ICQ is not a secure protocol. There was a client (I do not know it's name, it was written by someone from Ukraine) which have had ability to send messages from any UIN number you like. Also you could intercept messages for other persons and get passwords with it. Instead of securing icq's protocol, Mirabilis insist on removing the WWW page with this software and calls it illegal.

There is Perl implementation of ICQ client for Unix console - vICQ.

ICQ is (or rather was) owned by Mirabilis, a small Israeli company, the name of which derived from the Latin for "wonderful". Later in its life, Mirabilis was acquired by AOL Time Warner, now merely Time Warner. Many thought that this would be the beginning of the end for ICQ, the start of a slow and painful death as AOL sought to embrace and extinguish one of its major competitors in the lucrative IM market.

Surprisingly, perhaps, this has not happened. I've been on ICQ for yonks now: I first joined the network when I was 9 or so and had an 8 digit UIN (and went by the name of Joebee B, the shame). I remember seeing it in action on my dad's first PC, and hearing and being terribly amused by the distinctive and extremely irritating "eh oh!" sound that heralds new messages. The quality of service has, I've noticed, gone up noticeably since then. AIM and ICQ users can now communicate with each other, which has led to ICQ having an even bigger reach among internet users. The client software has plenty of capability, and no longer looks as pig ugly as it did before (Windows XP users suffered for ages with this, as ICQ did not accept the XP theming abilities and defaulted back to a nasty variant of the Windows Classic theme). It can be used as an email client, a video chat program, a white pages and, of course, a top notch IM client. All in 4MB.

Certainly, ICQ seems to be the better IM network out of the big three (MSN, AIM, ICQ). ICQ doesn't seem to have so many of the script kiddie wannabees as AIM, and certainly less of the tweens that so plague MSN. Most of the people on ICQ are clued in, know their shit and are intelligent. That's not to say that there aren't intelligent people on MSN or AIM, just far less of them.

In any case, ICQs network is the only one which is truly international. A search through Random Chat is always revealing: you could be talking to someone in Slovakia, then someone from Bulgaria within a few minutes. I've met Americans, Austrians, Japanese people and Brits on ICQ, and if you want to chat to a large percentage of people around the world ICQ is the way to do it.

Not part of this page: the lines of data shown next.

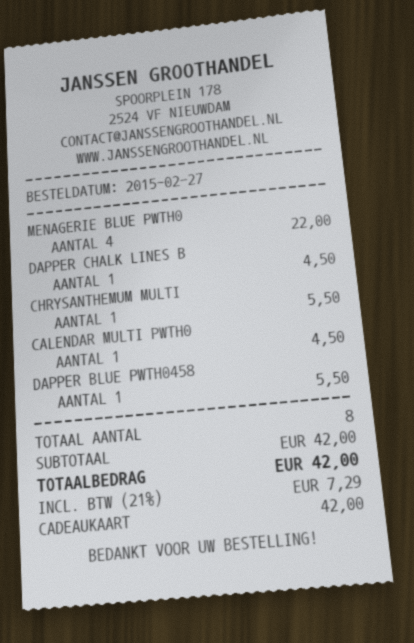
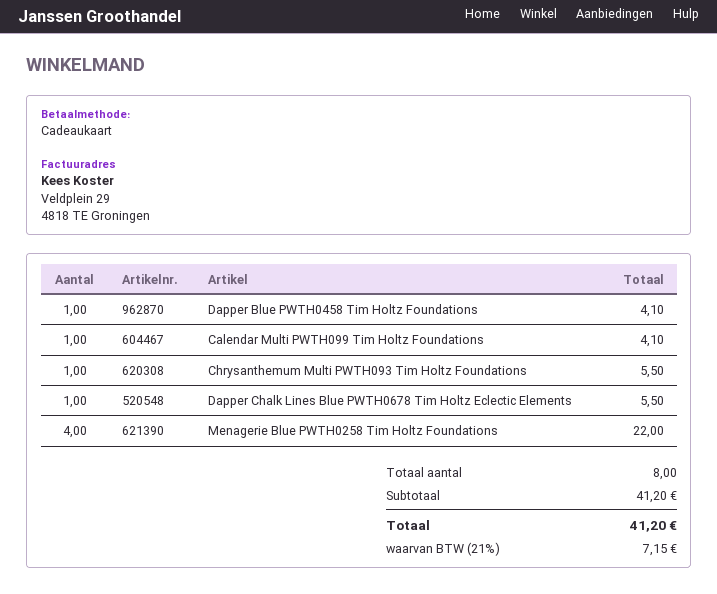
DAPPER CHALK LINES B: 1 for 4.50 -> 1 for 5.50
CALENDAR MULTI PWTH0: 1 for 4.50 -> 1 for 4.10
DAPPER BLUE PWTH0458: 1 for 5.50 -> 1 for 4.10
subtotal: 42.00 -> 41.20
tax: 21% = 7.29 -> 21% = 7.15
total: 42.00 -> 41.20

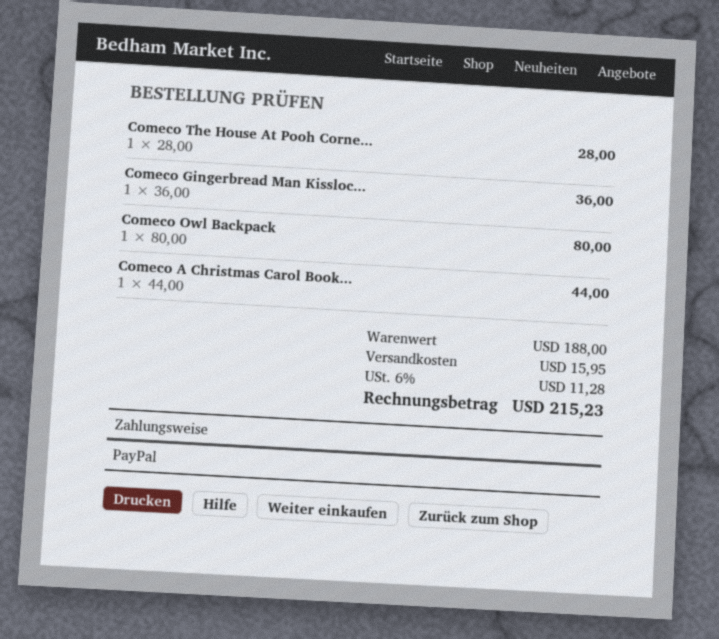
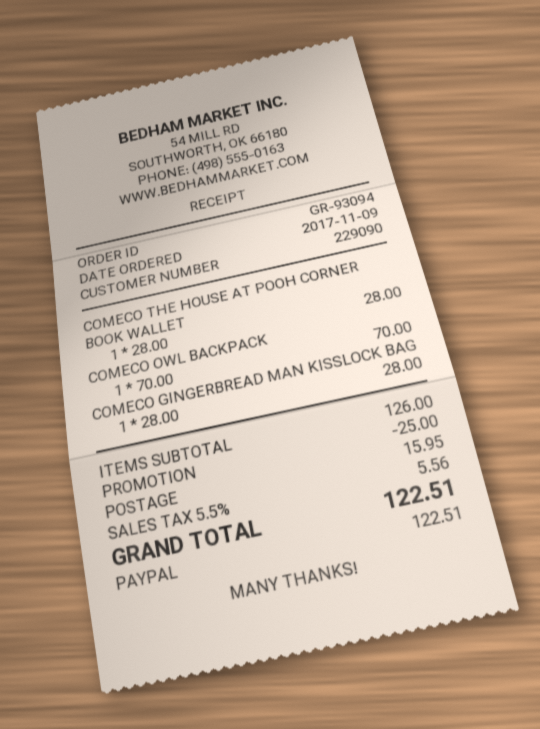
Comeco Gingerbread Man Kissloc...: 1 x 36.00 = 36.00 -> 1 x 28.00 = 28.00
Comeco Owl Backpack: 1 x 80.00 = 80.00 -> 1 x 70.00 = 70.00
Comeco A Christmas Carol Book...: 1 x 44.00 = 44.00 -> none
subtotal: 188.00 -> 126.00
discount: none -> 25.00
tax: 6% = 11.28 -> 5.5% = 5.56
total: 215.23 -> 122.51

That's not to say ICQs perfect. The ad banners at the bottom of the windows are irritating, but easily ignored, and this is merely a blemish on a nice package. Sadly, people seem to be using MSN more after Microsoft's inclusion of MSN Messenger with Windows XP, and to that end ICQs days may be numbered after all. Still it's one of the better IM networks out there and one that should be tried by all at some point in their internet-using lives.

I jumped into the ICQ train kinda late, in 2003, when I was 14. However, I arrived early enough to appreciate it in its full glory, just before everyone switched to the evil, wicked and featureless MSN Messenger.

As I had a dial-up connection back then, I could only spend a few hours (no more than two or three) a week online, so my heart would race and fill with joy at the beautiful sound of a boat's claxon/horn that played at start up.

It's true, as many have said before, that it had loads of useless features and that the interface was pretty messy. But they were useless and messy in a good kind of way. I loved completing my profile, browsing from an endless list of interests and carefully selecting them, knowing deep in my heart that no one would look at them. I also loved the typewriter sound and the oh oh, but I admit I would hate them now.
I met lots of people, most very nice, and some that tried to show me things I hadn't seen before, using the random search function.

Some very good functionality (though I don't know for sure if it was introduced by ICQ), like sending offline messages and saving the chat history were later shamelessly stolen by MSN.

Sadly, ICQ is now a ghost network filled with bots. So I wonder why they still keep on releasing new versions of their client.
Maybe the bots are doing it, or maybe they have hope, as I do, that one day the flower will resurrect from the dead.